• _What the task asks_
Return every line from the listing where the word "width" occurs.
==== Records for this task ====
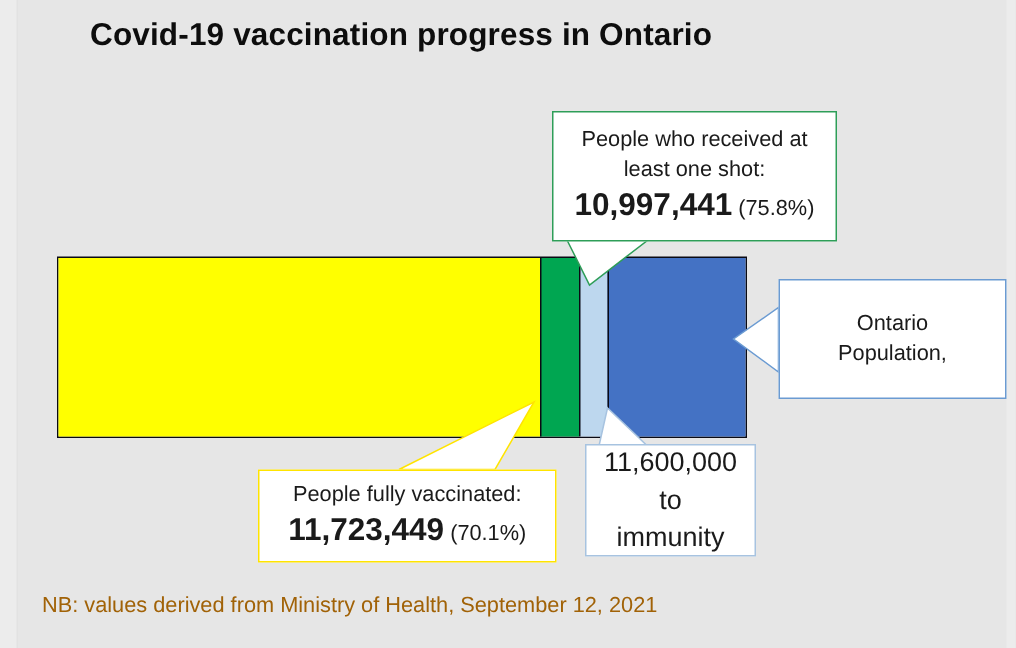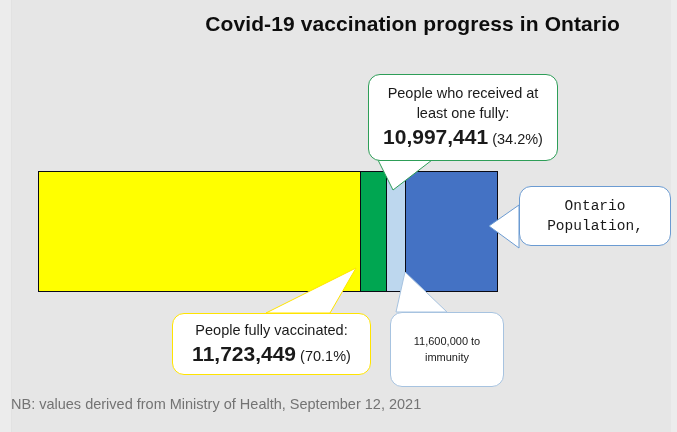--- a/index.html
+++ b/index.html
@@ -45,7 +45,7 @@
     left: 60px;
     top: 10px;
     width: 560px;
-    text-align: right;
+    text-align: left;
     font-size: 21px;
     font-weight: bold;
     color: #0d0d0d;

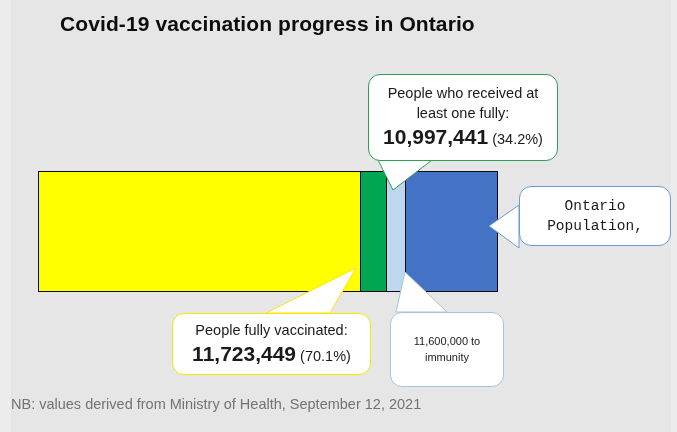--- a/index.html
+++ b/index.html
@@ -83,7 +83,6 @@
     flex-direction: column;
     justify-content: center;
     align-items: center;
-    border-radius: 12px;
   }
   .callout .big {
     font-weight: bold;

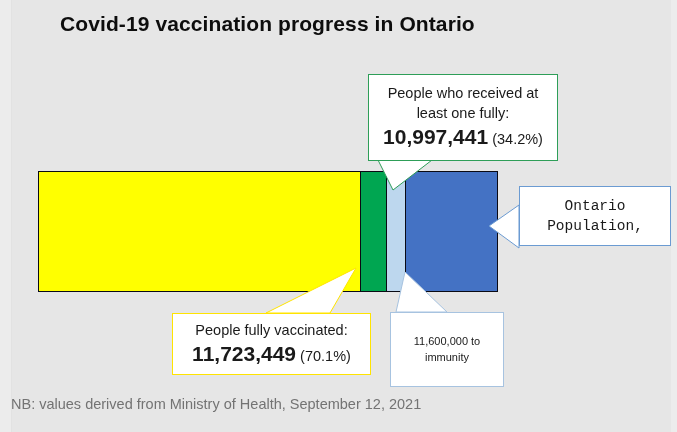--- a/index.html
+++ b/index.html
@@ -175,7 +175,7 @@
 
   <div class="callout" id="callout-one-shot">
     <span class="line">People who received at</span>
-    <span class="line">least one fully:</span>
+    <span class="line">least one shot:</span>
     <span class="line"><span class="big">10,997,441</span><span> (34.2%)</span></span>
   </div>
 

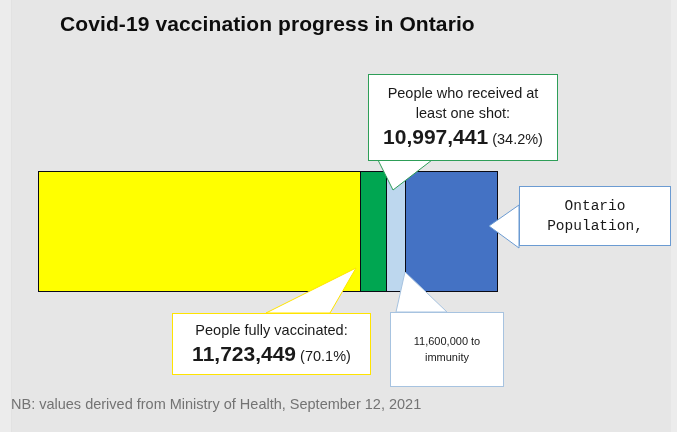--- a/index.html
+++ b/index.html
@@ -176,7 +176,7 @@
   <div class="callout" id="callout-one-shot">
     <span class="line">People who received at</span>
     <span class="line">least one shot:</span>
-    <span class="line"><span class="big">10,997,441</span><span> (34.2%)</span></span>
+    <span class="line"><span class="big">10,997,441</span><span> (75.8%)</span></span>
   </div>
 
   <div class="callout" id="callout-population">

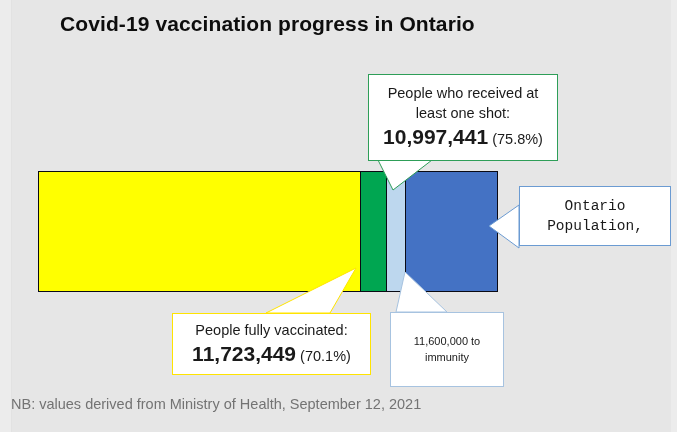--- a/index.html
+++ b/index.html
@@ -102,10 +102,9 @@
     left: 519px;
     top: 186px;
     width: 152px;
-    height: 60px;
+    height: 80px;
     border: 1px solid #6b9bd2;
     padding: 4px 8px;
-    font-family: Liberation Mono, monospace;
   }
   #callout-fully-vaccinated {
     left: 172px;

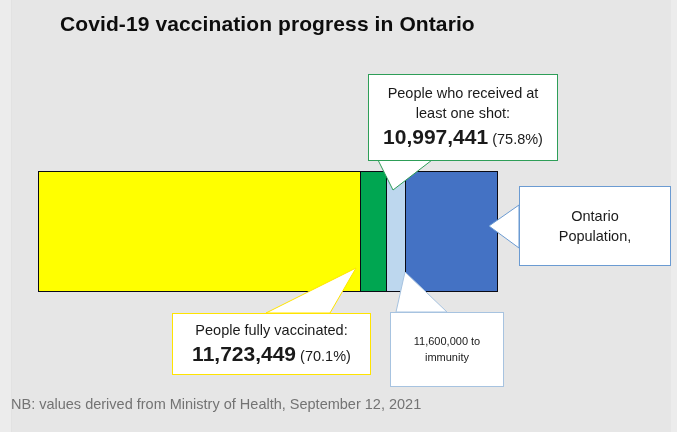--- a/index.html
+++ b/index.html
@@ -116,12 +116,12 @@
   }
   #callout-herd {
     left: 390px;
-    top: 312px;
+    top: 296px;
     width: 114px;
     height: 75px;
     border: 1px solid #a7c3e0;
     padding: 4px 6px;
-    font-size: 11px;
+    font-size: 18px;
   }
 
   

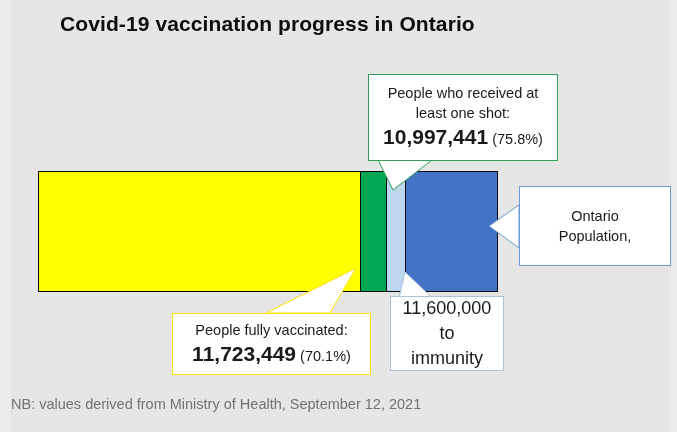--- a/index.html
+++ b/index.html
@@ -137,10 +137,10 @@
   
   #footer-note {
     position: absolute;
-    left: 11px;
+    left: 28px;
     top: 396px;
     font-size: 14.5px;
-    color: #737373;
+    color: #a16207;
     text-align: center;
   }
 </style>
====
• _Written response_
     width: 560px;
     width: 152px;
     width: 114px;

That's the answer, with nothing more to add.